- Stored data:

*** Block opens ***

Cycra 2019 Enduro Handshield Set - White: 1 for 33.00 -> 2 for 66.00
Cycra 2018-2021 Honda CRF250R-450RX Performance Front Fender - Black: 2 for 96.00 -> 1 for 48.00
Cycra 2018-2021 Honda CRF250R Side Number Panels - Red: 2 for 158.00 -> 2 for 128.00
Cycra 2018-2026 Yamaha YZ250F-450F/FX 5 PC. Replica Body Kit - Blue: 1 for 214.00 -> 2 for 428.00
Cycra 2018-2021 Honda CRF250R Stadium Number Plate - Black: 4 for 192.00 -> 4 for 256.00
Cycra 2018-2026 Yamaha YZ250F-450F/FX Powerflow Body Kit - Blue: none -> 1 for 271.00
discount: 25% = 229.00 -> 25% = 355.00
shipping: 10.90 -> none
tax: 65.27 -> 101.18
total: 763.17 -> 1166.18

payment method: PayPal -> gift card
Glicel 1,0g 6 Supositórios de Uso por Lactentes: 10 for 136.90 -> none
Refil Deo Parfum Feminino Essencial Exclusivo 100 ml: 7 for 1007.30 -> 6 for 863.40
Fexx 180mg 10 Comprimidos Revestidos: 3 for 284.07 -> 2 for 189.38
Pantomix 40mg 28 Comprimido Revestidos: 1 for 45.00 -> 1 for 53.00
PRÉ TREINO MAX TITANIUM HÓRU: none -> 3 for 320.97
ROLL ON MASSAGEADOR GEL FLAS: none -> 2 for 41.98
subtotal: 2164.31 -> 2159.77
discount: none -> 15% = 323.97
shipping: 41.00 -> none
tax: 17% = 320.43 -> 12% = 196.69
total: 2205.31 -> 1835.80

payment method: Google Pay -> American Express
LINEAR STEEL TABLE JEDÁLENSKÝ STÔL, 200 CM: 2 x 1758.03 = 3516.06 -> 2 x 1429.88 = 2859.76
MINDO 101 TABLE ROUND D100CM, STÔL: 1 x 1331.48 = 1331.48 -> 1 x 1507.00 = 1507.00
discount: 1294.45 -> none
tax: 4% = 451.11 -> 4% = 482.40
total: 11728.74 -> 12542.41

*** Block closes ***

- Activity: Each line from the one that contains "subtotal: 2164.31 -> 2159.77" through the end of the records must be repeated exactly. No other line belongs in the answer.

- Expected answer:
subtotal: 2164.31 -> 2159.77
discount: none -> 15% = 323.97
shipping: 41.00 -> none
tax: 17% = 320.43 -> 12% = 196.69
total: 2205.31 -> 1835.80

payment method: Google Pay -> American Express
LINEAR STEEL TABLE JEDÁLENSKÝ STÔL, 200 CM: 2 x 1758.03 = 3516.06 -> 2 x 1429.88 = 2859.76
MINDO 101 TABLE ROUND D100CM, STÔL: 1 x 1331.48 = 1331.48 -> 1 x 1507.00 = 1507.00
discount: 1294.45 -> none
tax: 4% = 451.11 -> 4% = 482.40
total: 11728.74 -> 12542.41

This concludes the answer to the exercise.